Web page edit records
# # # # #
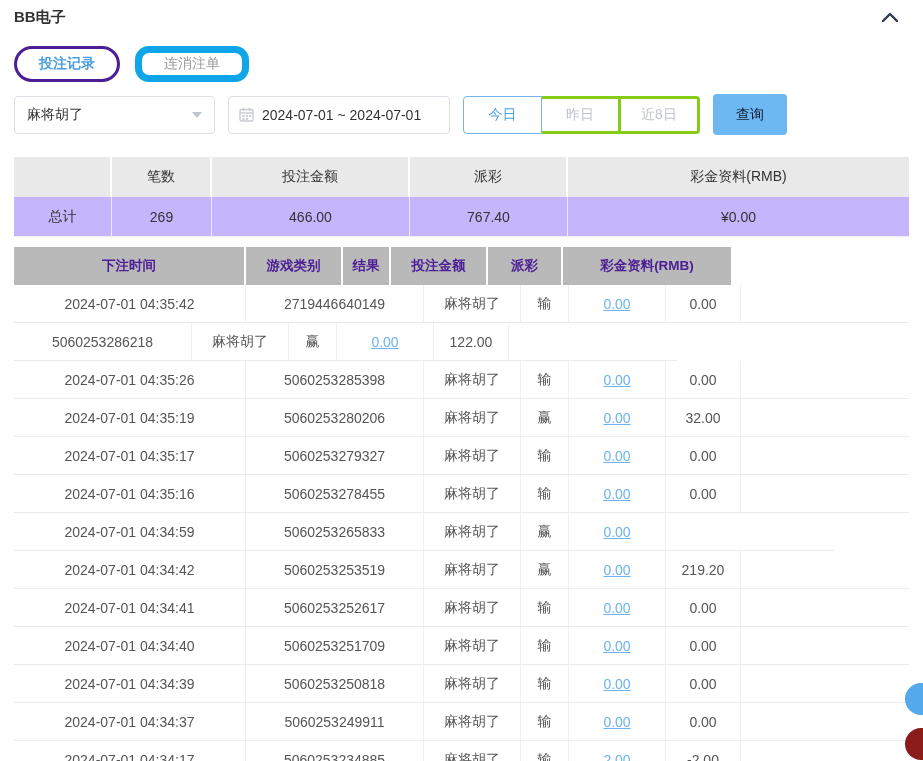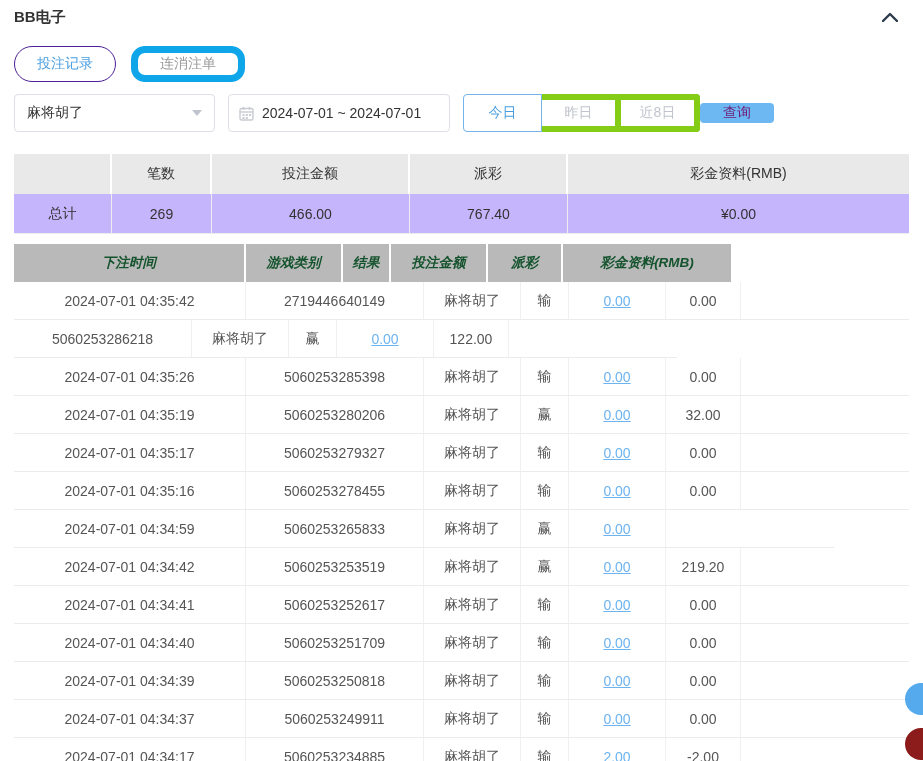"投注记录" .tab.active { border: 1px solid #4c1d95 -> 3px solid #4c1d95; font-weight: none -> bold }
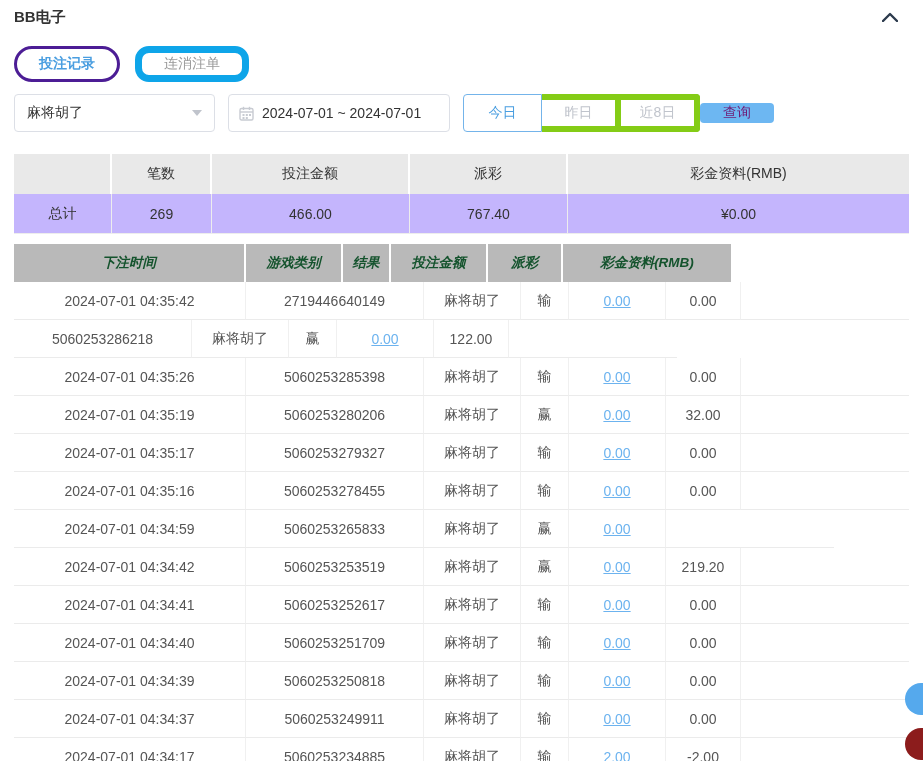"昨日" .qbtn { border: 6px solid #84cc16 -> 3px solid #84cc16 }
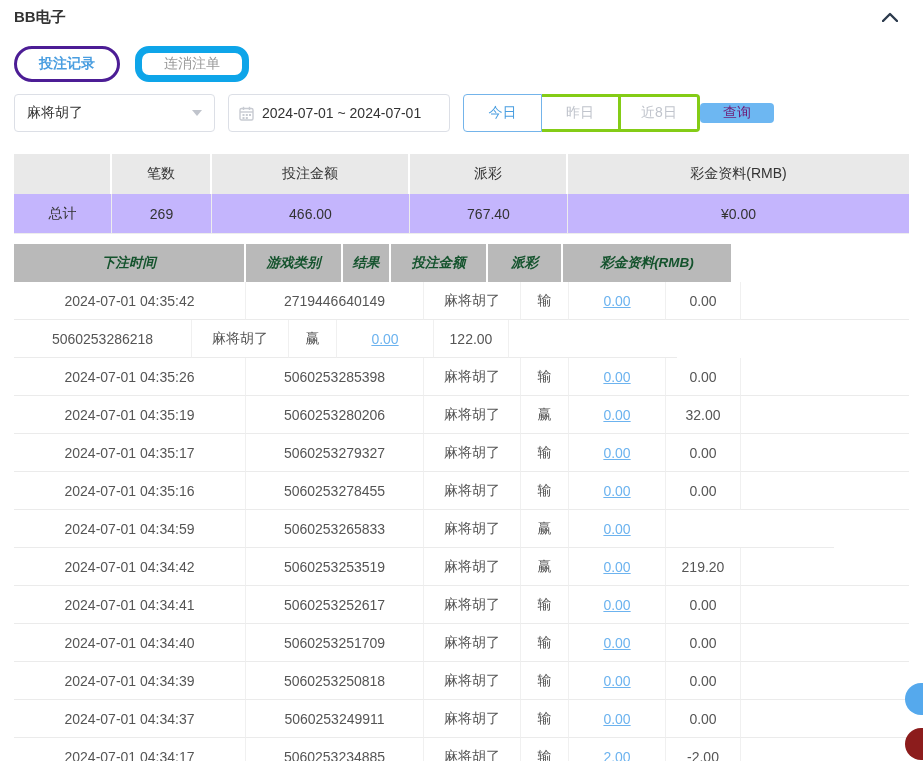"查询" .query-btn { color: #701a75 -> #0f172a; height: 20px -> 41px; margin-left: none -> 13px }
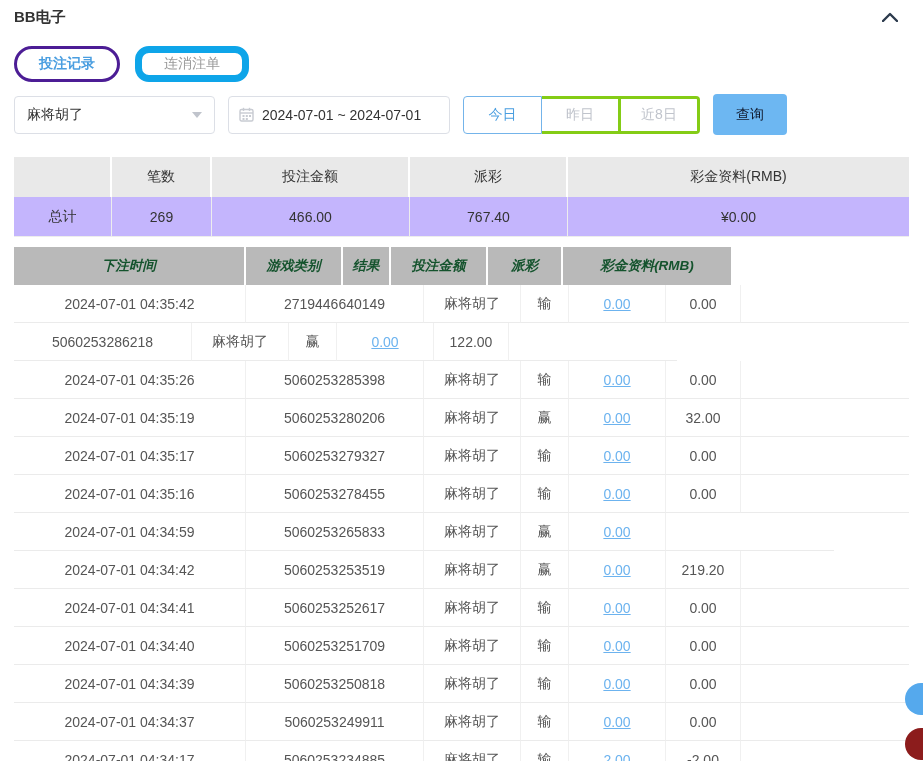"下注时间" .g-head .g-cell { color: #14532d -> #4c1d95; font-style: italic -> none }
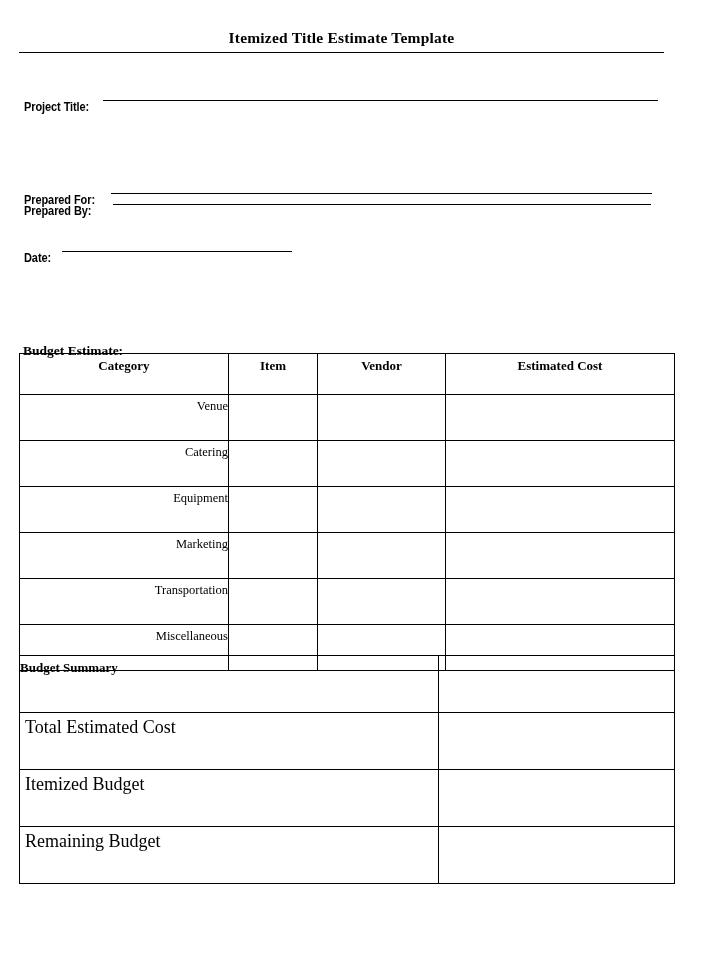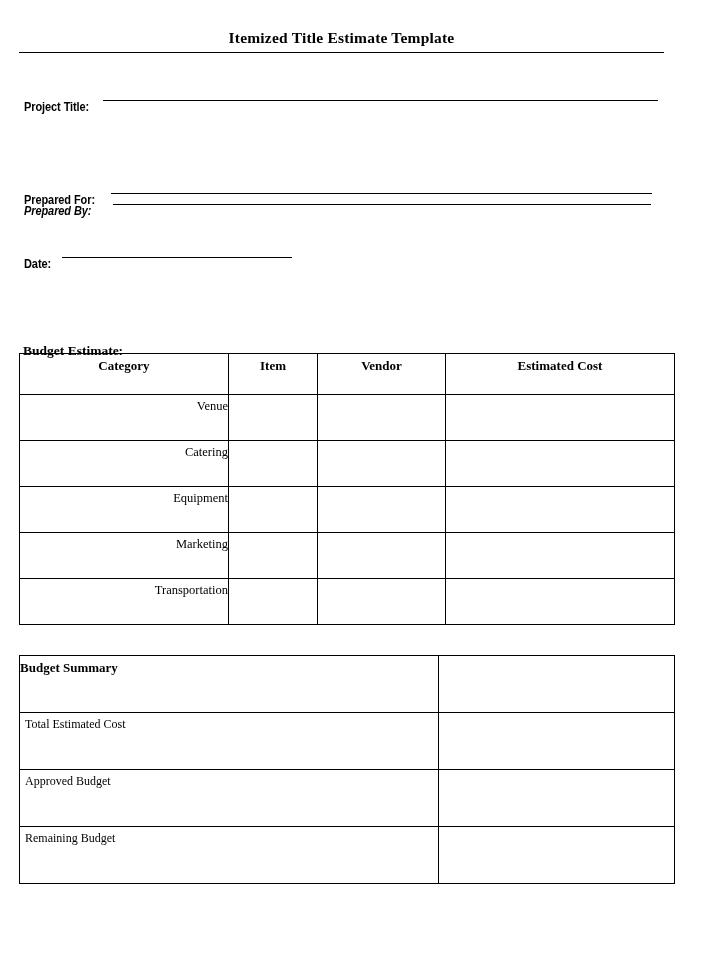"Prepared By:" #field-prepared-by { font-style: italic -> none }
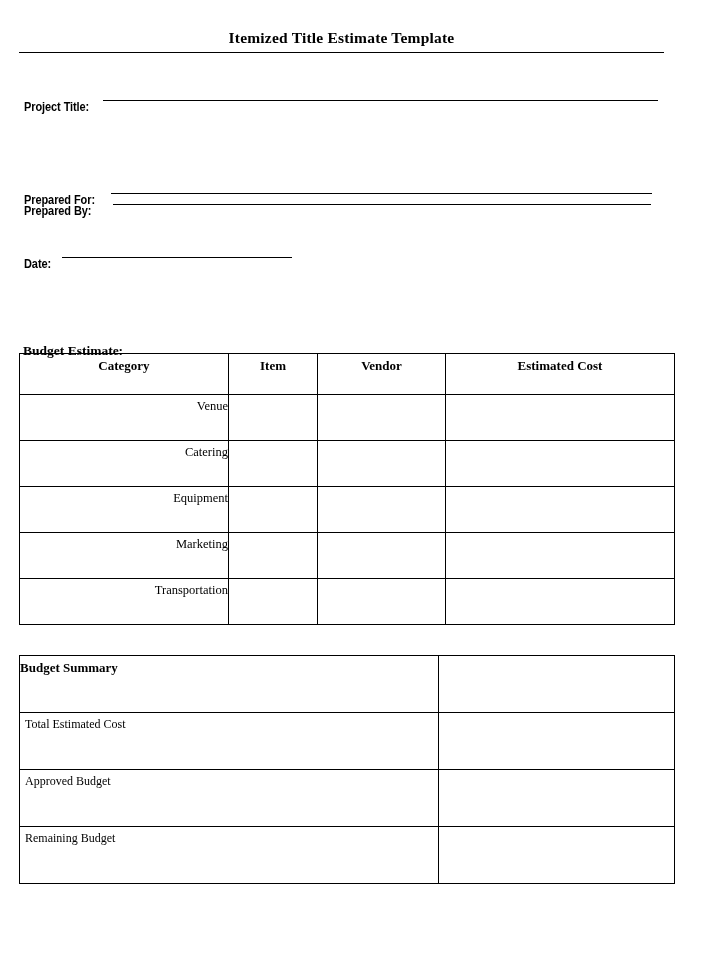"Date:" #field-date { top: 257px -> 251px }
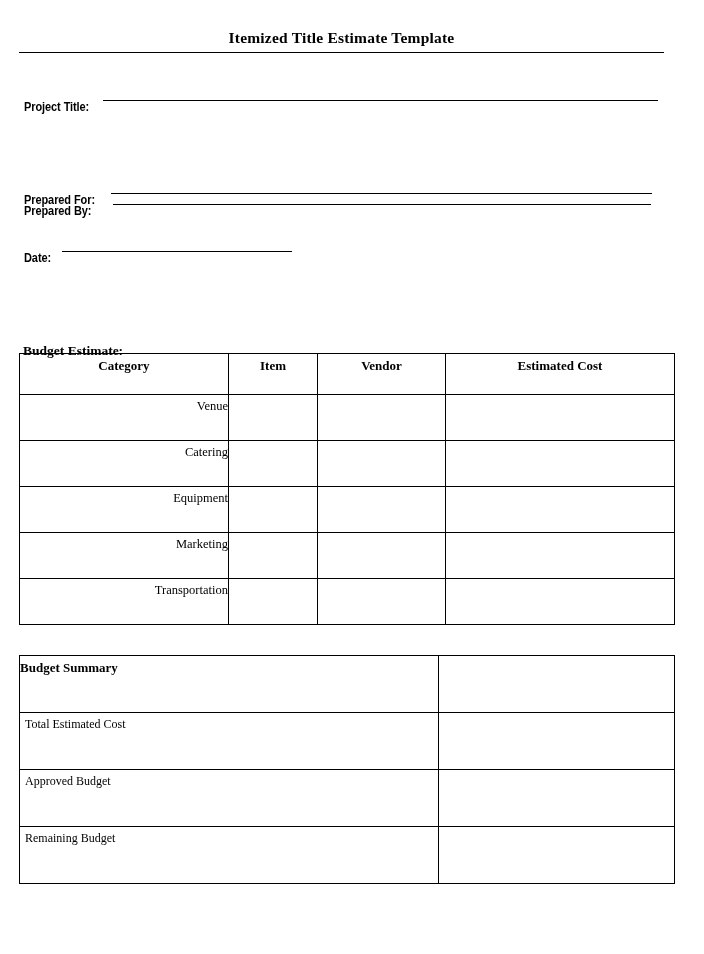"Miscellaneous" tr { html: none -> <tr> <td>Miscellaneous</td> <td></td> <td></td> <td></td> </tr> }
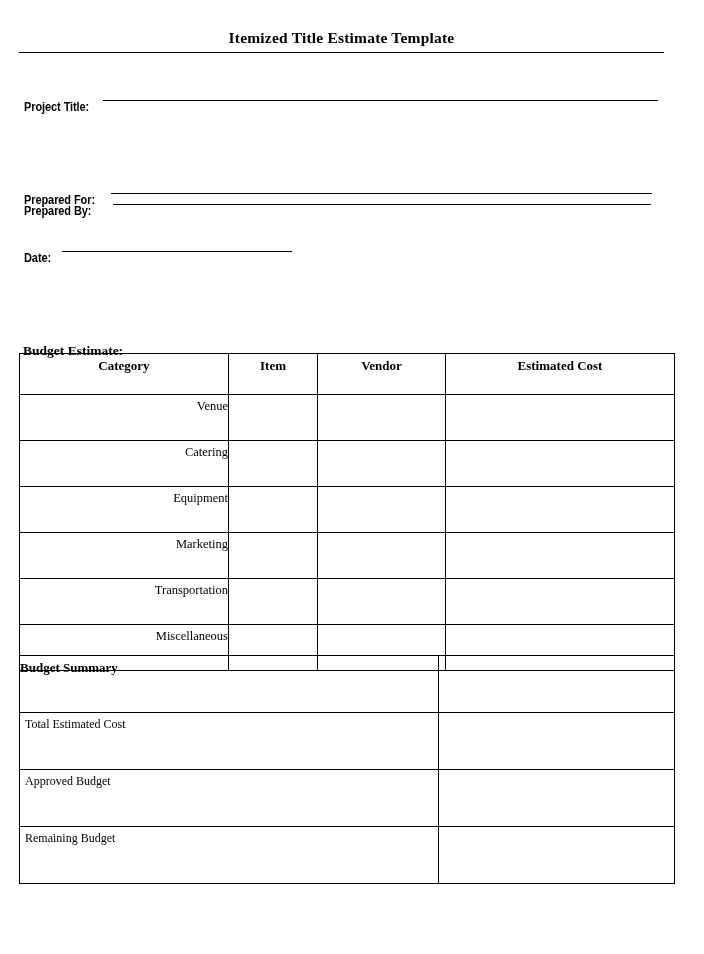"Total Estimated Cost" #summary-table td { font-size: 12px -> 18px }
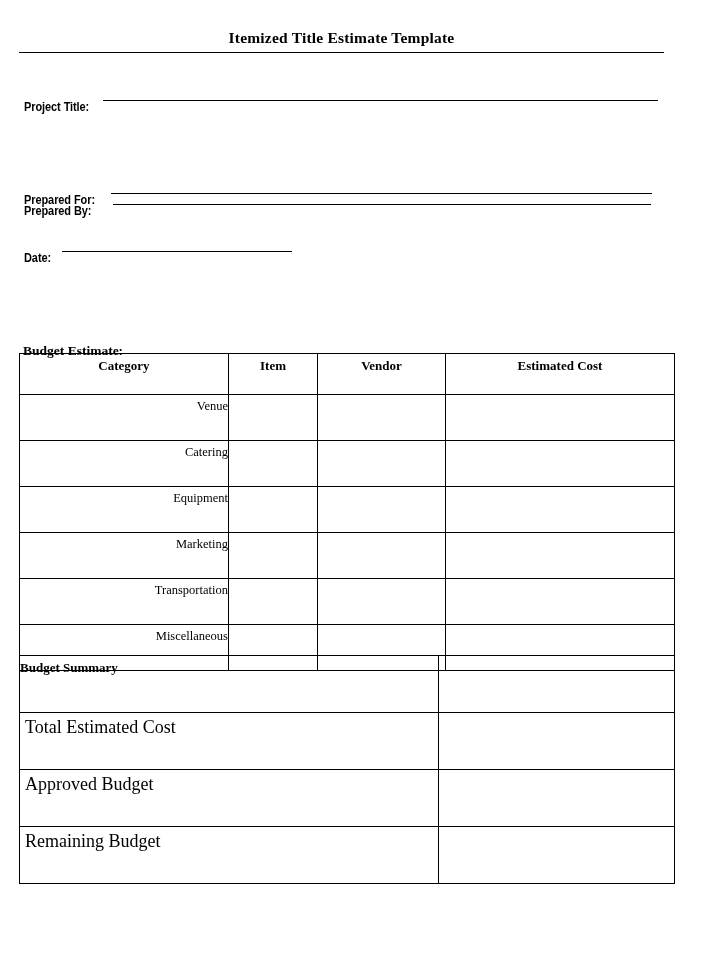"Approved Budget" td { text: Approved -> Itemized }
# # # # #
PROBLEM TO SOLVE => Write the entries above out again exactly, omitting each image.

WRITTEN ANSWER =>
"投注记录" .tab.active { border: 1px solid #4c1d95 -> 3px solid #4c1d95; font-weight: none -> bold }
"昨日" .qbtn { border: 6px solid #84cc16 -> 3px solid #84cc16 }
"查询" .query-btn { color: #701a75 -> #0f172a; height: 20px -> 41px; margin-left: none -> 13px }
"下注时间" .g-head .g-cell { color: #14532d -> #4c1d95; font-style: italic -> none }
"Prepared By:" #field-prepared-by { font-style: italic -> none }
"Date:" #field-date { top: 257px -> 251px }
"Miscellaneous" tr { html: none -> <tr> <td>Miscellaneous</td> <td></td> <td></td> <td></td> </tr> }
"Total Estimated Cost" #summary-table td { font-size: 12px -> 18px }
"Approved Budget" td { text: Approved -> Itemized }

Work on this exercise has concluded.